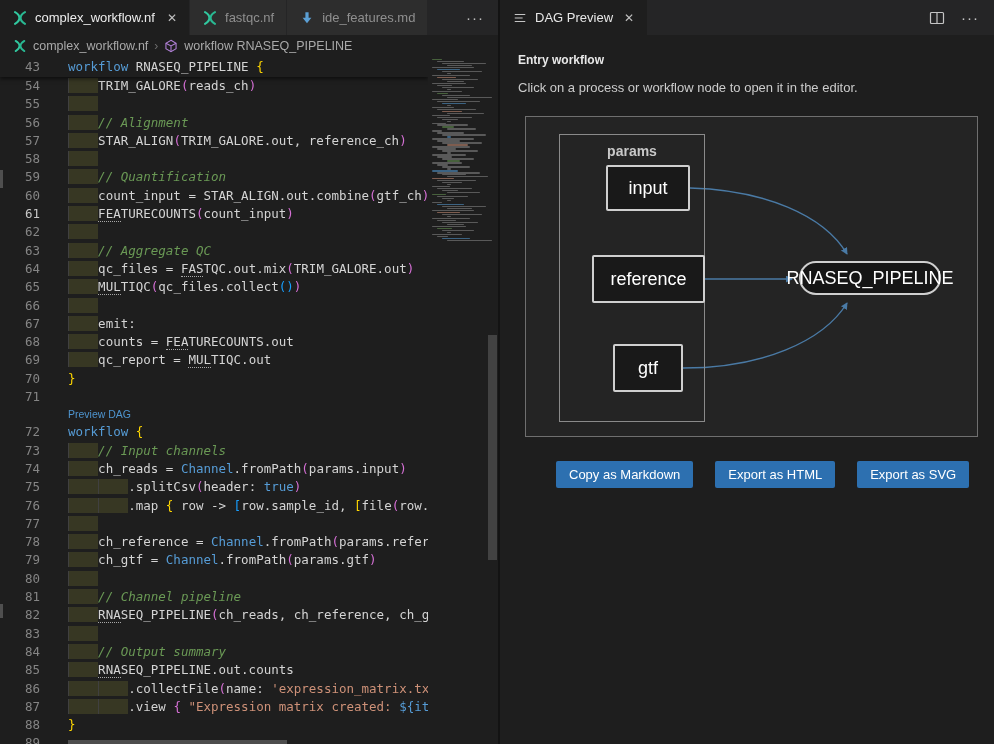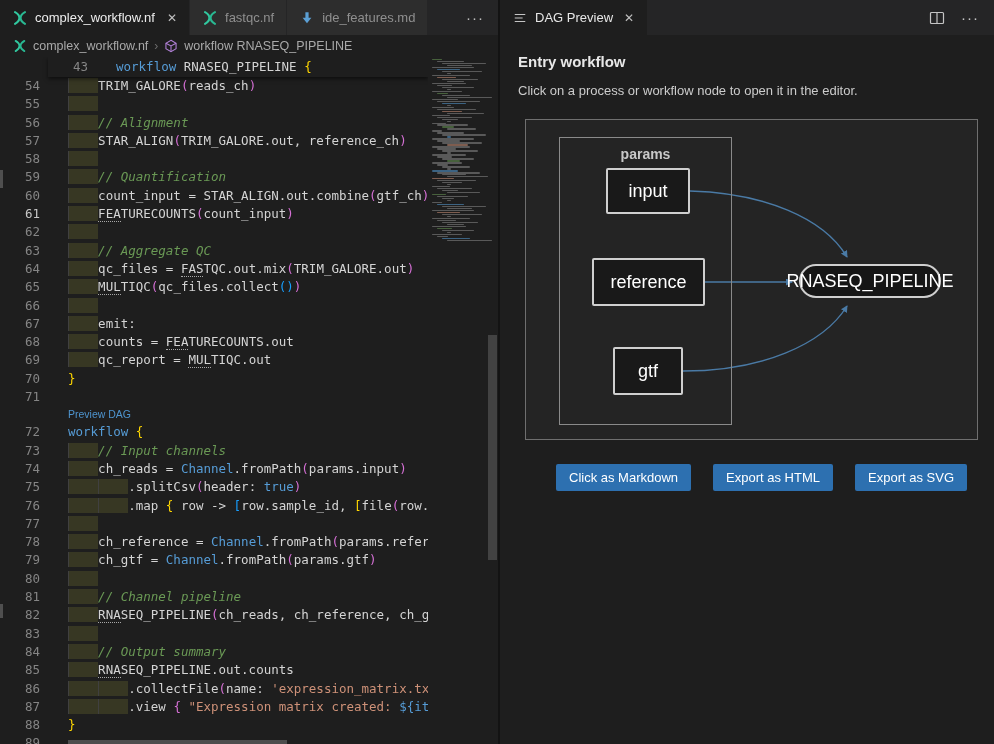--- a/index.html
+++ b/index.html
@@ -16,21 +16,21 @@
   .tab-more { margin-left:auto; display:flex; align-items:center; padding:0 14px;
               color:#bdbdbd; font-size:15px; letter-spacing:1px; cursor:pointer; }
   .breadcrumbs { height:22px; display:flex; align-items:center; gap:6px; padding-left:13px;
                  font-size:12.5px; color:#a9a9a9; background:#1e1e1e; }
   .breadcrumbs .sep { color:#6d6d6d; font-size:12px; }
 
   .editor { position:absolute; top:57px; left:0; width:498px; height:687px; overflow:hidden; }
   .code-scroll { position:absolute; left:0; top:0; width:428px; height:687px; overflow:hidden;
                  font-family:"DejaVu Sans Mono", monospace; font-size:12.5px; color:#d4d4d4; }
   .sticky-row { height:20px; line-height:20px; display:flex; white-space:pre; background:#1e1e1e;
-                box-shadow:0 2px 4px rgba(0,0,0,.55); position:relative; z-index:3;margin-left:48px; }
+                box-shadow:0 2px 4px rgba(0,0,0,.55); position:relative; z-index:3; }
   .row { height:18.3px; line-height:18.3px; display:flex; white-space:pre; }
   .gutter { width:40px; flex:none; text-align:right; color:#858585; }
   .gutter.active { color:#c6c6c6; }
   .code { margin-left:28px; white-space:pre; }
   .lens-row { height:17px; line-height:17px; padding-left:68px; font-size:10.5px;
               font-family:"Liberation Sans", sans-serif; color:#4e94ce; cursor:pointer; }
   .tk-w  { color:#d4d4d4; }
   .tk-k  { color:#569cd6; }
   .tk-c  { color:#6a9955;font-style:italic; }
   .tk-s  { color:#ce9178; }
@@ -50,26 +50,26 @@
 
   
   .panel { position:absolute; left:500px; top:0; width:494px; height:744px; background:#1e1e1e; }
   .panel-tabbar { height:35px; background:#252526; display:flex; align-items:stretch; }
   .panel-tab { display:flex; align-items:center; gap:8px; padding:0 13px; background:#1e1e1e;
                color:#e7e7e7; font-size:13px; cursor:pointer; }
   .panel-tab .close { color:#c0c0c0; font-size:12px; margin-left:3px; }
   .panel-actions { margin-left:auto; display:flex; align-items:center; gap:16px; padding-right:15px; color:#c5c5c5; }
   .panel-actions .dots { font-size:15px; letter-spacing:1px; cursor:pointer; }
   .panel-body { padding:10px 18px 0 18px; }
-  .panel-heading { font-size:15px; font-weight:bold; color:#e8e8e8; margin:8px 0 13px 0; }
+  .panel-heading { font-size:12px; font-weight:bold; color:#e8e8e8; margin:8px 0 13px 0; }
   .panel-desc { font-size:13px; color:#cccccc; margin-bottom:21px; }
 
   .dag { position:relative; width:453px; height:321px; margin-left:7px;
          background:#242424; border:1px solid #6f6f6f; }
-  .dag-group { position:absolute; left:33px; top:17px; width:173px; height:288px; border:1px solid #8a8a8a; }
+  .dag-group { position:absolute; left:33px; top:17px; width:146px; height:288px; border:1px solid #8a8a8a; }
   .dag-group-label { text-align:center; margin-top:8px; font-size:14px; font-weight:bold; color:#c8c8c8; }
   .node { position:absolute; background:#191919; border:2px solid #cfcfcf; border-radius:2px;
           color:#ffffff; font-size:18px; display:flex; align-items:center; justify-content:center; cursor:pointer; }
   .node-input     { left:80px;  top:48px;  width:84px;  height:46px; }
   .node-reference { left:66px;  top:138px; width:113px; height:48px; }
   .node-gtf       { left:87px;  top:227px; width:70px;  height:48px; }
   .node-pipeline  { left:273px; top:144px; width:142px; height:34px; border-radius:17px; border-width:2.5px; background:#161616; }
   .edges { position:absolute; left:0; top:0; width:453px; height:321px; pointer-events:none; }
 
   .btn-row { display:flex; gap:22px; margin-top:24px; margin-left:38px; }
@@ -317,18 +317,18 @@
       <div class="dag-group">
         <div class="dag-group-label">params</div>
       </div>
       <div class="node node-input">input</div>
       <div class="node node-reference">reference</div>
       <div class="node node-gtf">gtf</div>
       <div class="node node-pipeline">RNASEQ_PIPELINE</div>
     </div>
 
     <div class="btn-row" id="btn-row">
-        <button class="btn">Click as Markdown</button>
+        <button class="btn">Copy as Markdown</button>
         <button class="btn">Export as HTML</button>
         <button class="btn">Export as SVG</button>
       </div>
   </div>
 </div>
 
 </body></html>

━━━━━━━━━━

→ ABOUT THIS TASK
For the word "spacing", count the lines of the data that contain it and state only that count.

→ WRITTEN RESPONSE
2